Desde que presencié lo sucedido con esa cuadrilla de maleantes que me raptó con el propósito de ser su pianista y tener un minuto de vulnerabilidad aceptando, los días oscuros se volvieron grises frente a lo que creí que era sufrimiento.

Replantee la situación, mi decisión y lo cuestionable que había sido todo un par de veces, todo se me vino a la cabeza de golpe; tenía que poner resistencia.

Cuando quise dar mi brazo a torcer ya era muy tarde, pues en cuanto puse un pie fuera del edificio abandonado allí estaba plantado la mano derecha del Señor Koshaner, dispuesto a atentar contra mi si no cumplía con lo dicho aquella noche.

Me sentí como un gato encerrado, desaparada y muy, pero muy asustada. No sé que clase de gente sean, pero dan mala espina, no sé en qué momento se me dio por abrir mi boca y aceptar tales condiciones.

Ahora, rumbo a aquella mansión, me limito a obedecer antes que abstenerme, porque de otra manera mi vida en Alemania puede que termine sin siquiera empezarla.

En cuanto veo que se abren las rejas de cinco metros de altura de la mansión mi cuerpo palidece, ya puedo sentir el ardor en mis nudillos y dedos, ya siento la nuca adolorida y los tendones contraidos. Parece sencillo, pero es una tortura.

Atravesamos el gran jardín conservado en flores y césped perfectamente cortado, la fuente de cuatro pegasos expulsando agua por el hocico, hasta estacionar el auto frente a las escaleras que dan a la gran puerta. Dmitri se baja y yo cierro los ojos, tanto como puedo, para darme fuerzas para resistir todo lo que se viene. 

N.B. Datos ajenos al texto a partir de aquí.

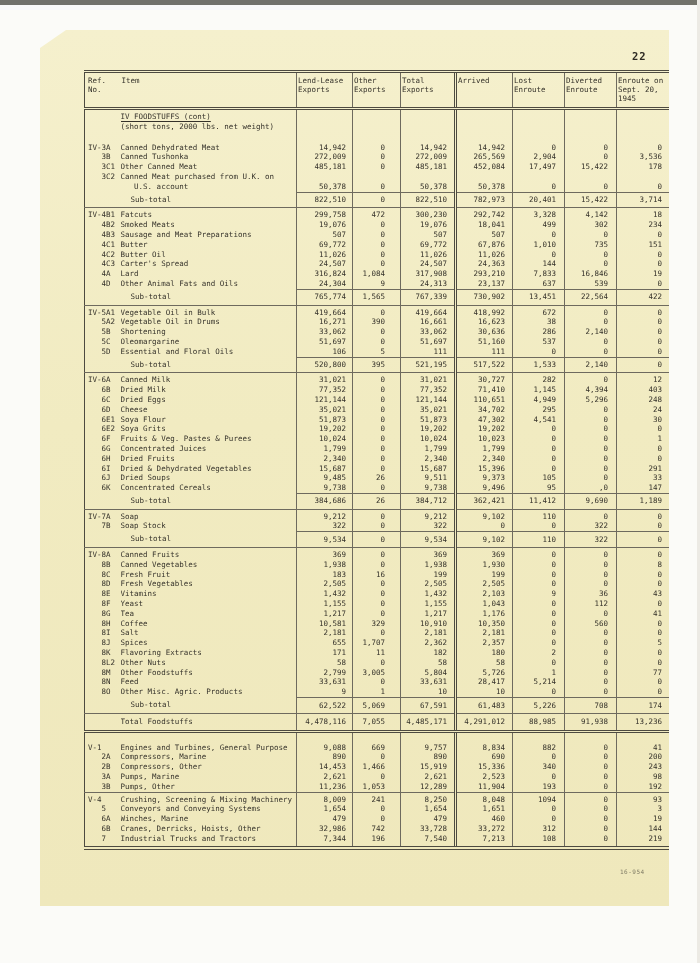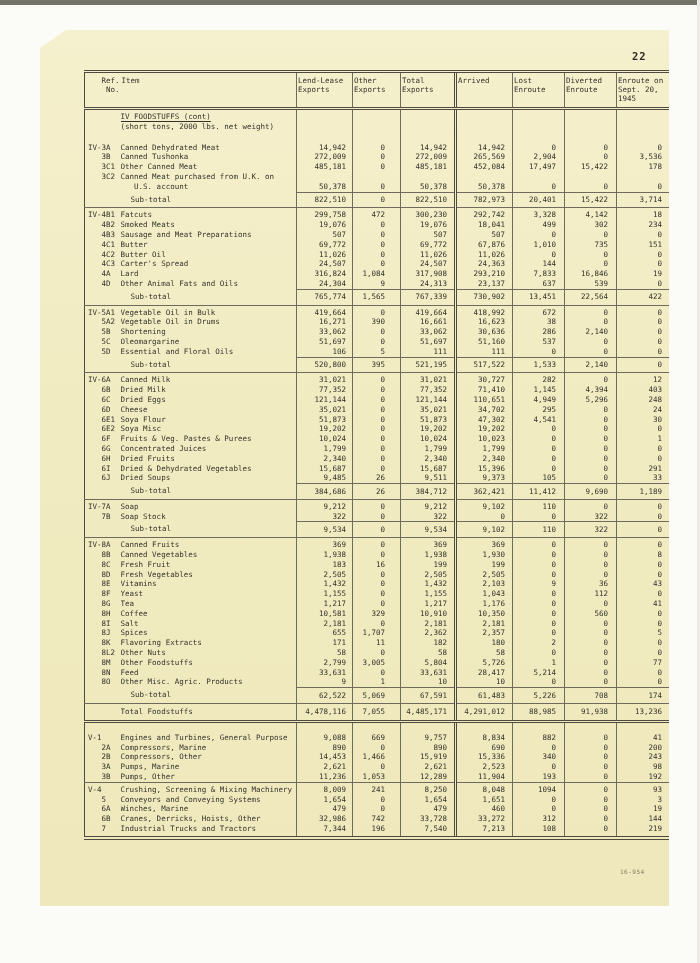--- a/index.html
+++ b/index.html
@@ -46,7 +46,7 @@
     border-bottom:3px double var(--heavy);
     padding:3px 1px 4px 1px;text-align:left;white-space:pre-line;line-height:9px;
   }
-  thead th.h-ref{text-align:right;padding-left:3px;}
+  thead th.h-ref{text-align:left;padding-left:3px;}
   
   th:nth-child(n+3),td:nth-child(n+3){border-left:1px solid var(--line);}
   th:nth-child(6),td:nth-child(6){border-left:3px double var(--heavy);}

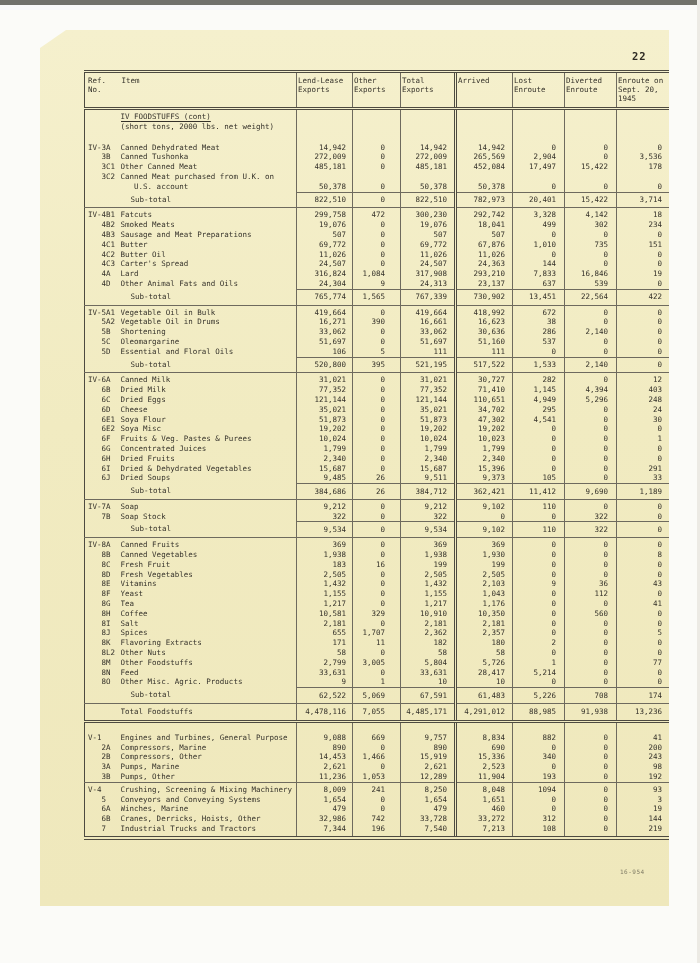--- a/index.html
+++ b/index.html
@@ -431,7 +431,7 @@
         </tr>
         <tr>
           <td class="ref">   6E2</td>
-          <td class="item">Soya Misc</td>
+          <td class="item">Soya Grits</td>
           <td class="num">19,202</td>
           <td class="num">0</td>
           <td class="num">19,202</td>

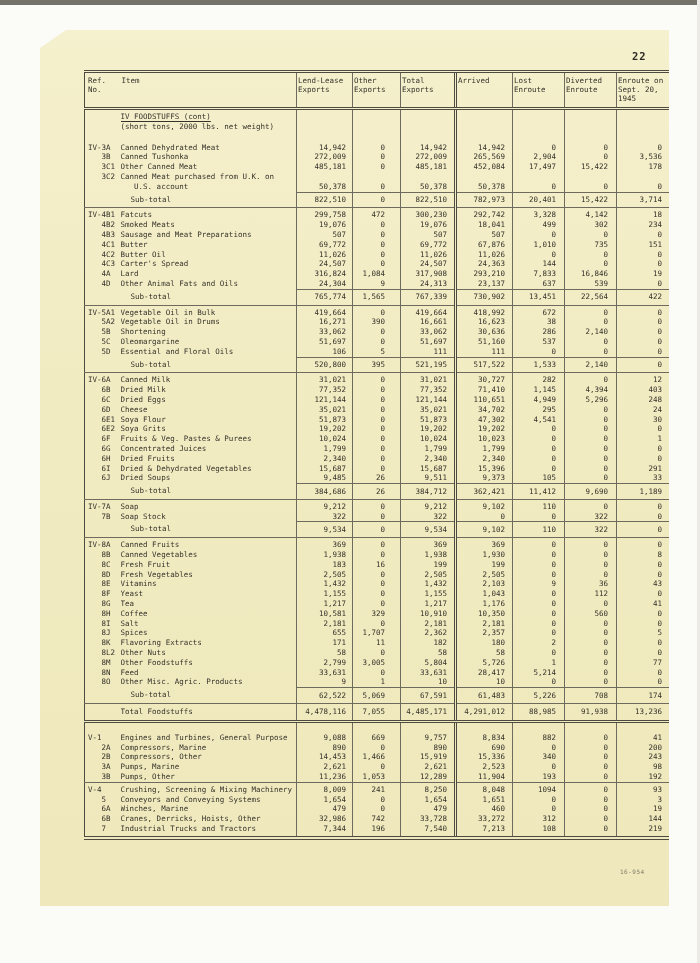--- a/index.html
+++ b/index.html
@@ -495,6 +495,17 @@
           <td class="num">0</td>
           <td class="num">33</td>
         </tr>
+        <tr>
+          <td class="ref">   6K</td>
+          <td class="item">Concentrated Cereals</td>
+          <td class="num">9,738</td>
+          <td class="num">0</td>
+          <td class="num">9,738</td>
+          <td class="num">9,496</td>
+          <td class="num">95</td>
+          <td class="num">,0</td>
+          <td class="num">147</td>
+        </tr>
         <tr class="subtotal">
           <td class="ref"></td>
           <td class="item">Sub-total</td>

Recibo la mano del rubio y pongo un pie afuera, para luego dejar que la brisa fresca de la noche juguetee con mi cabello, en tanto diviso maravillada mi alrededor.

Cualquier monumento se queda corto ante esta perfección. Lástima que sea propiedad de un prepotente, altanero, malhumorado y codicioso ser con complejo de pulcritud, que vive con el móvil pegado a la oreja, semblante serio y trajes finos.